Bisher zehn Opfer des Anschlags identifiziert

Nach dem islamistischen Anschlag auf ein Urlauberhotel in Tunesien mit 39 Toten sind nach Angaben der tunesischen Behörden bisher zehn der Toten identifiziert worden.

Foto: © LaPresse

Es handle sich um acht Briten, eine Belgierin und einen Deutschen, sagte Naoufel Somrani vom tunesischen Gesundheitsministerium am Samstag der Nachrichtenagentur AFP.

Weitere 39 Menschen seien bei dem Anschlag im Urlaubsort Sousse am Freitag verletzt worden, darunter vor allem Briten, Deutsche und Belgier.

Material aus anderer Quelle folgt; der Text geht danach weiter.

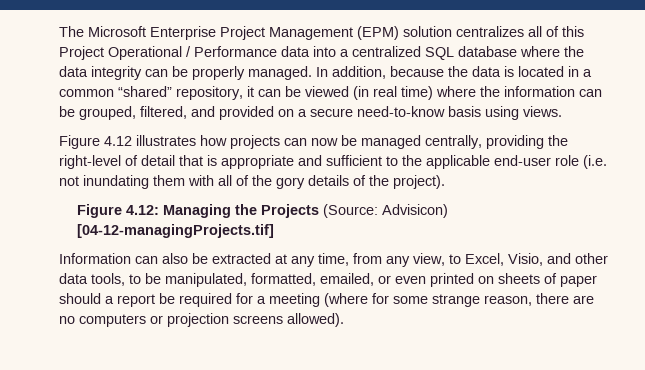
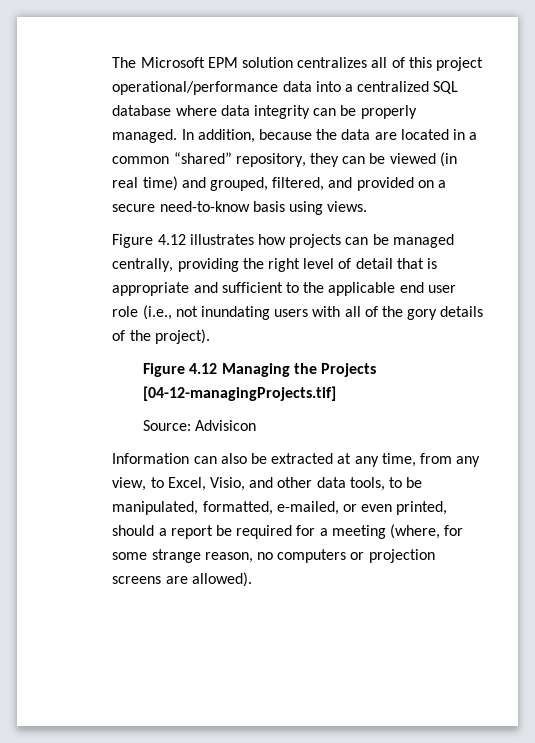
- The Microsoft Enterprise Project Management (EPM) solution centralizes all of this Project Operational / Performance data into a centralized SQL database where the data integrity can be properly managed.
+ The Microsoft EPM solution centralizes all of this project operational/performance data into a centralized SQL database where data integrity can be properly managed.
- In addition, because the data is located in a common “shared” repository, it can be viewed (in real time) where the information can be grouped, filtered, and provided on a secure need-to-know basis using views.
+ In addition, because the data are located in a common “shared” repository, they can be viewed (in real time) and grouped, filtered, and provided on a secure need-to-know basis using views.
- Figure 4.12 illustrates how projects can now be managed centrally, providing the right-level of detail that is appropriate and sufficient to the applicable end-user role (i.e. not inundating them with all of the gory details of the project).
+ Figure 4.12 illustrates how projects can be managed centrally, providing the right level of detail that is appropriate and sufficient to the applicable end user role (i.e., not inundating users with all of the gory details of the project).
- Figure 4.12: Managing the Projects (Source: Advisicon) [04-12-managingProjects.tif]
+ Figure 4.12 Managing the Projects [04-12-managingProjects.tif]
+ Source: Advisicon
- Information can also be extracted at any time, from any view, to Excel, Visio, and other data tools, to be manipulated, formatted, emailed, or even printed on sheets of paper should a report be required for a meeting (where for some strange reason, there are no computers or projection screens allowed).
+ Information can also be extracted at any time, from any view, to Excel, Visio, and other data tools, to be manipulated, formatted, e-mailed, or even printed, should a report be required for a meeting (where, for some strange reason, no computers or projection screens are allowed).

Der britische Premierminister David Cameron warnte am Samstag, seine Landsleute müssten sich darauf einstellen, „dass viele der Getöteten Briten waren“. Österreicher sind weder unter den Toten noch unter den Verletzten, wie Außenministeriumssprecher Martin Weiss am Samstag gegenüber der APA sagte.

Die Identifizierung der Toten sei schwierig, erklärte das tunesische Ministerium.

Die meisten Opfer seien am Strand oder am Swimmingpool des Hotels getötet worden, wo sie Badekleidung trugen und keine Papiere bei sich hatten.

Ein Attentäter war am Freitag auf das Gelände des bei europäischen Touristen beliebten Hotels Riu Imperial Marhaba in Port el Kantaoui bei Sousse eingedrungen und hatte mit einem Maschinengewehr 38 Urlauber erschossen, bevor er selbst getötet wurde.

Die islamistische Miliz Islamischer Staat (IS) bekannte sich im Internet zu dem Anschlag (STOL hat berichtet).